At present, the sample sizes of all the summary data on IPF were relatively small, which may be related to the insidious onset of the disease and the difficulty in diagnosing it. In the present study, the most updated summary data for IPF had been selected, but the small sample size remained a limitation. This was a reasonable explanation for the very wide 95%CIs from some of the results in this study [30]. The powers of test had been calculated and listed them in the supplemental Table 2 . As the sample size of IPF data was limited by objective conditions, researchers can adopt summary data from different sources for the same trait to conduct their analyses and validate the results obtained against each other, which may be a realistic solution. However, it must be noted that MR can be difficult to interpret. Its methodology was extremely difficult to implement for non-specialists. Hence, only the researchers with the appropriate co-workers could conduct their analysis and validate the results.

In MR studies, weak instrumental variable bias is an issue that cannot be avoided. A weak instrumental variable is a genetic variant that is less potent in explaining exposure [31]. This instrument is associated with the exposure, but the strength of this association is not very high, so it is fundamentally different from the null instrumental variable. In general, the main cause of weak instrumental variable bias is inadequate sample size. In the present study, we calculated F-statistic, and any instrumental variable with an F-statistic less than 10 was excluded, thus reducing the impact of this bias on the study.

The present study performed several sensitivity analyses to detect and control the horizontal pleiotropy and heterogeneity, such as Cochran’s Q, MR-Egger intercept, and so on. These may help to ensure the reliability of the conclusions in this study. In addition, with the increasing size and number of GWASs, individual SNP is increasingly found to associate with multiple traits. Vertical pleiotropy is one of the scenarios, and it means that exposure is also associated with other traits, and association with outcome can be established through these traits [32]. Vertical pleiotropy is very common. One mainstream view is that vertical pleiotropy does not affect the results, and does not need to be accounted for in MR studies. However, this view is also not fully substantiated. So, sensitivity analyses were also necessary in the present study.

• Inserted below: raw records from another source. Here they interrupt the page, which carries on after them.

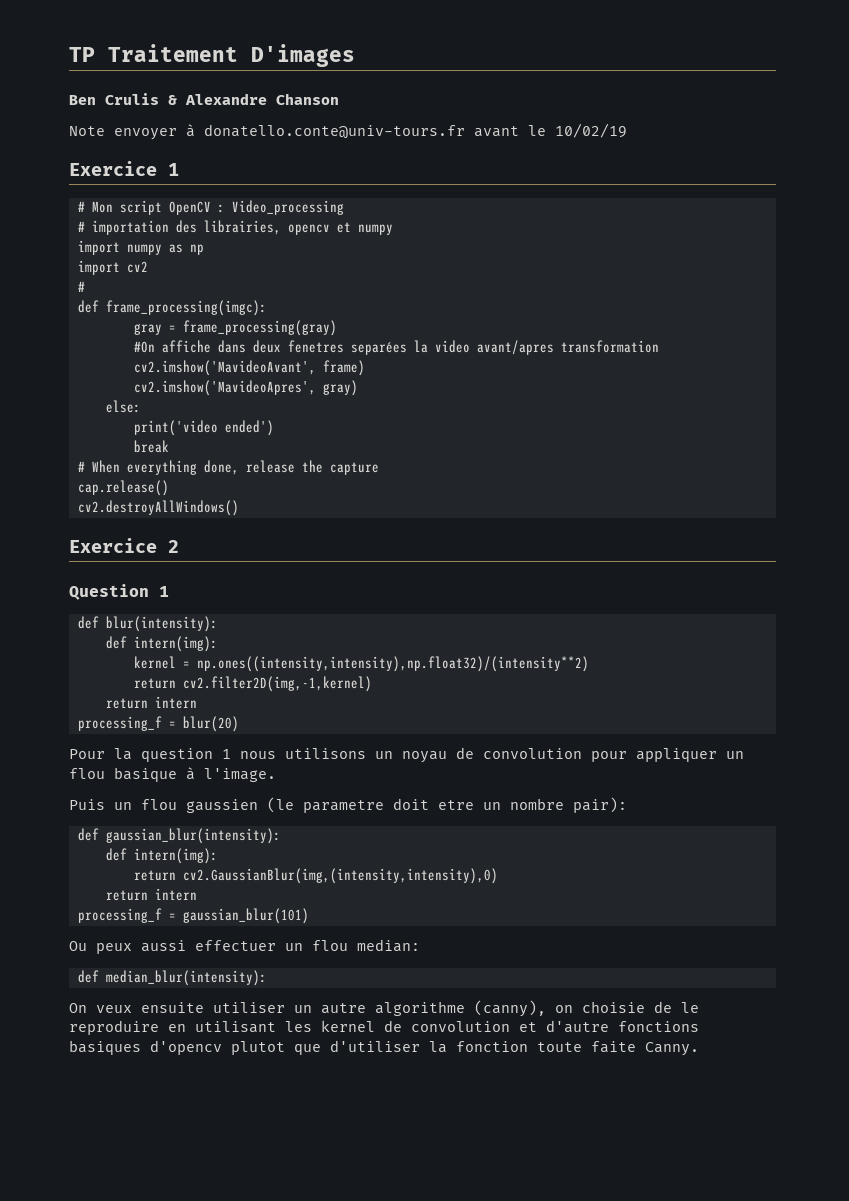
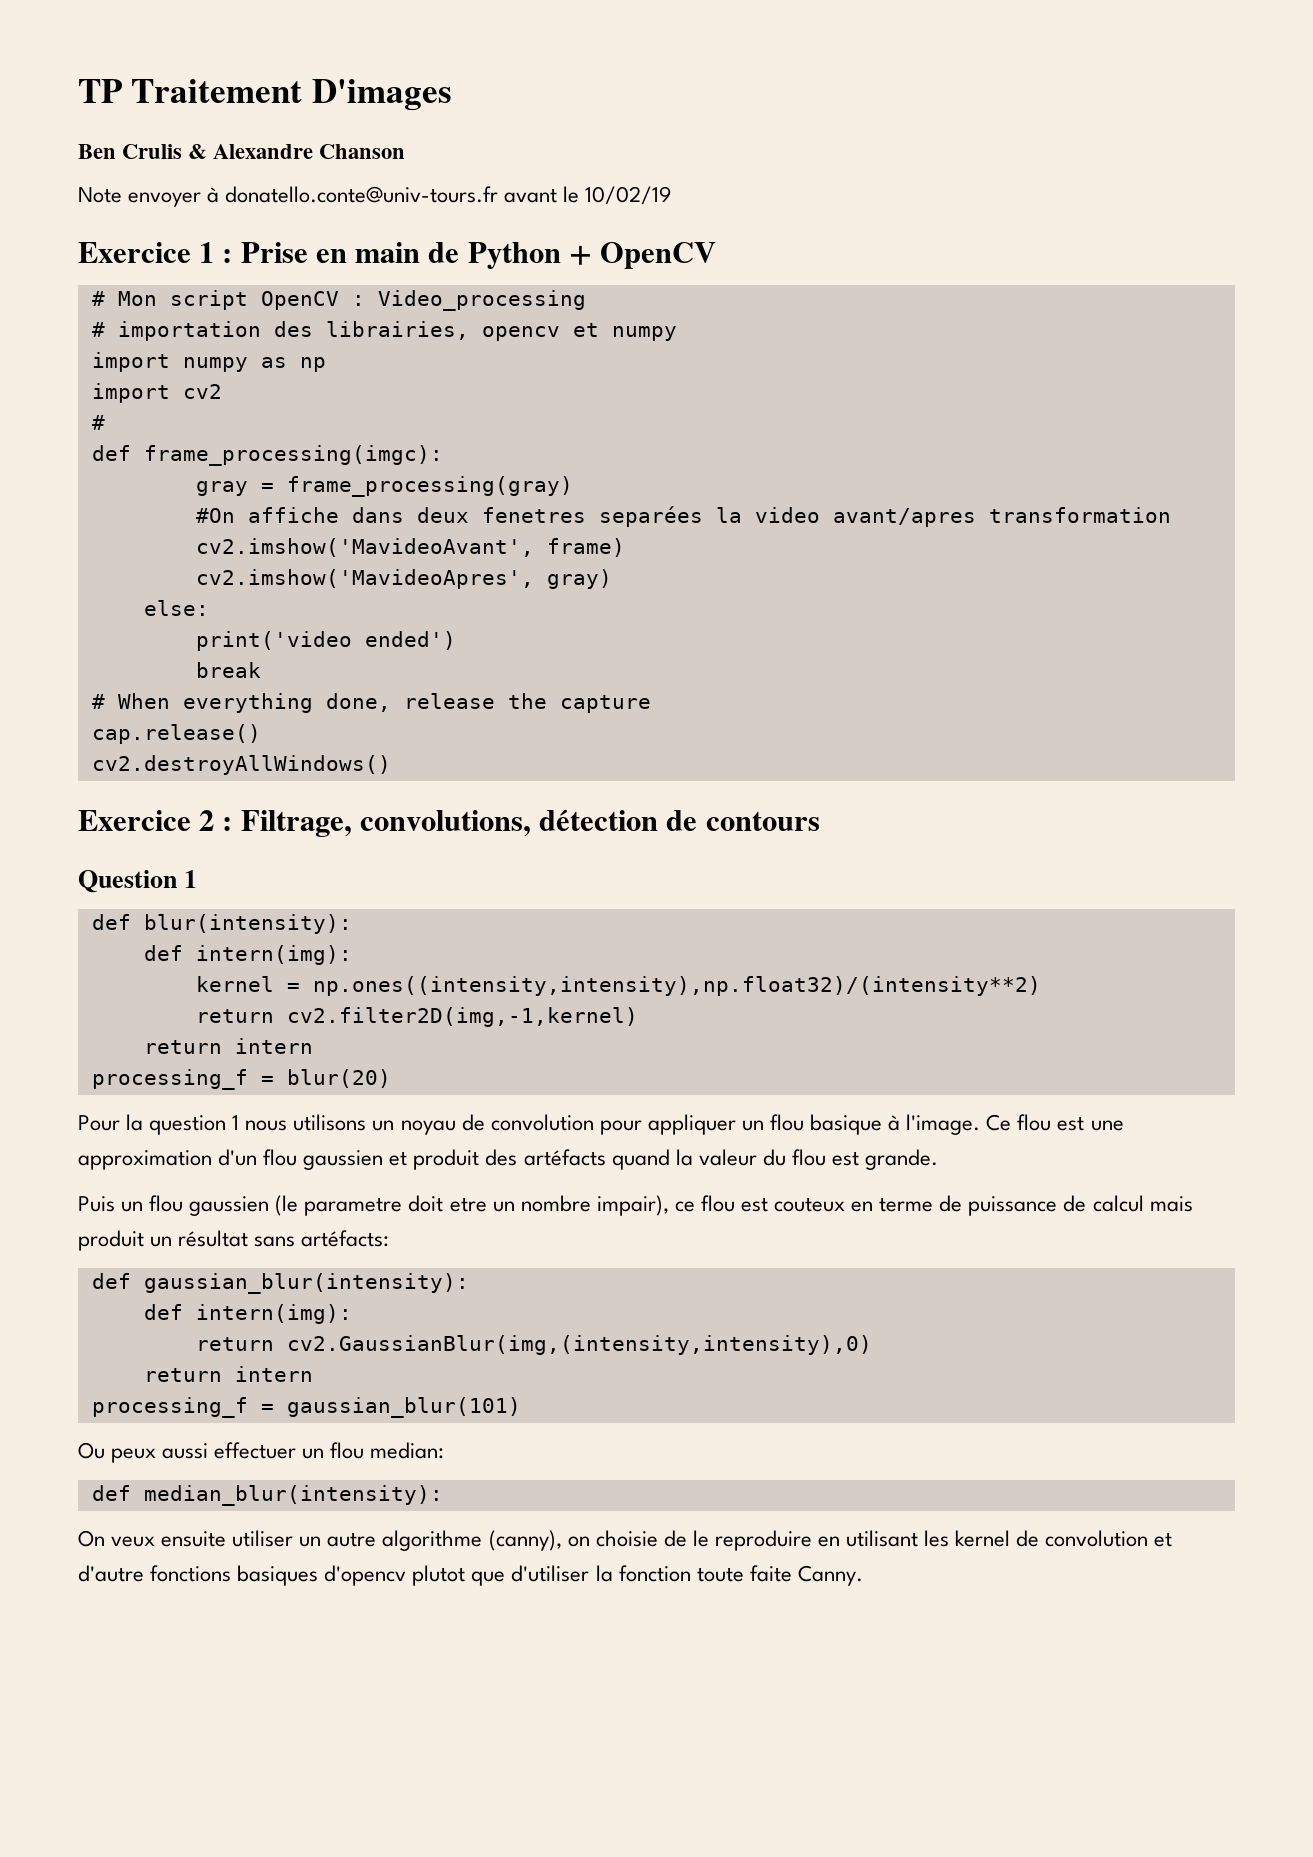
(179, 169) none -> [222,242,717,269] : Prise en main de Python + OpenCV
(179, 546) none -> [222,809,820,837] : Filtrage, convolutions, détection de contours
(276, 775) none -> [986,1114,1124,1131] [78,1149,939,1170] Ce flou est une approximation d'un flou gaussien et produit des artéfacts quand la valeur du flou est grande.
[573,797,627,813] pair): -> [596,1195,1193,1216] [78,1230,390,1251] impair), ce flou est couteux en terme de puissance de calcul mais produit un résultat sans artéfacts:

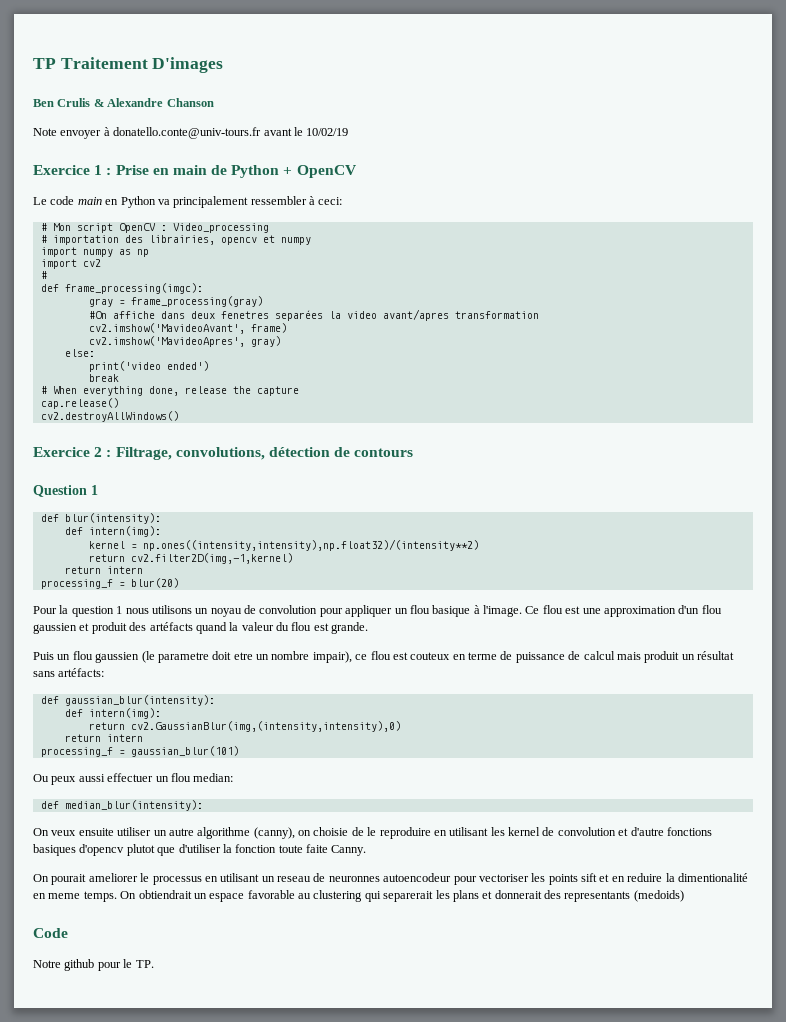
(717, 255) none -> [33,196,343,208] // Le code main en Python va principalement ressembler à ceci:
(863, 1575) none -> [33,873,748,885] [33,890,684,902] [33,928,68,938] [33,959,154,971] // On pourait ameliorer le processus en utilisant un reseau de neuronnes autoencodeur pour vectoriser les points sift et en reduire la dimentionalité en meme temps. On obtiendrait un espace favorable au clustering qui separerait les plans et donnerait des representants (medoids) // Code // Notre github pour le TP.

Potential effect of binary exposures on causal estimates could be a potential limitation in MR studies. When a binary exposure is a dichotomization of a continuous risk factor, its genetic variants (instrument variables) might violate the exclusion restriction assumption, because the genetic variants are able to affect the outcome through the continuous risk factor, though the binary exposure does not change [33]. In the present study, the exposures with potential positive results, such as TL, BMI, BFP and maternal smoking, were not classic binary exposures. So, the limitation may not affect our main conclusions. However, some of the other exposures in the study were binary exposures, the results of which may be affected by this limitation and need to be validated by further research.

Telomere length can decrease progressively with age. So, when exploring the effect of telomere length on one disease, the exposure and outcome should be from the same age group population. In the present study, although both sets of summary data (TL and IPF) were from the adult population, there was still a significant difference in age, which was an important limitation of the present study. Therefore, further research was necessary to explore this issue as the study data allowed.

In conclusion, the present study confirmed the causal association of TL with the risk of IPF. The present study also provided some interesting genetic evidence to prove that obesity and exposure to tobacco smoking as a fetus might also contribute to the development of the fibrotic diseases. However, it was important to note that the evidence on tobacco smoking exposure was inadequate and should be verified by future studies.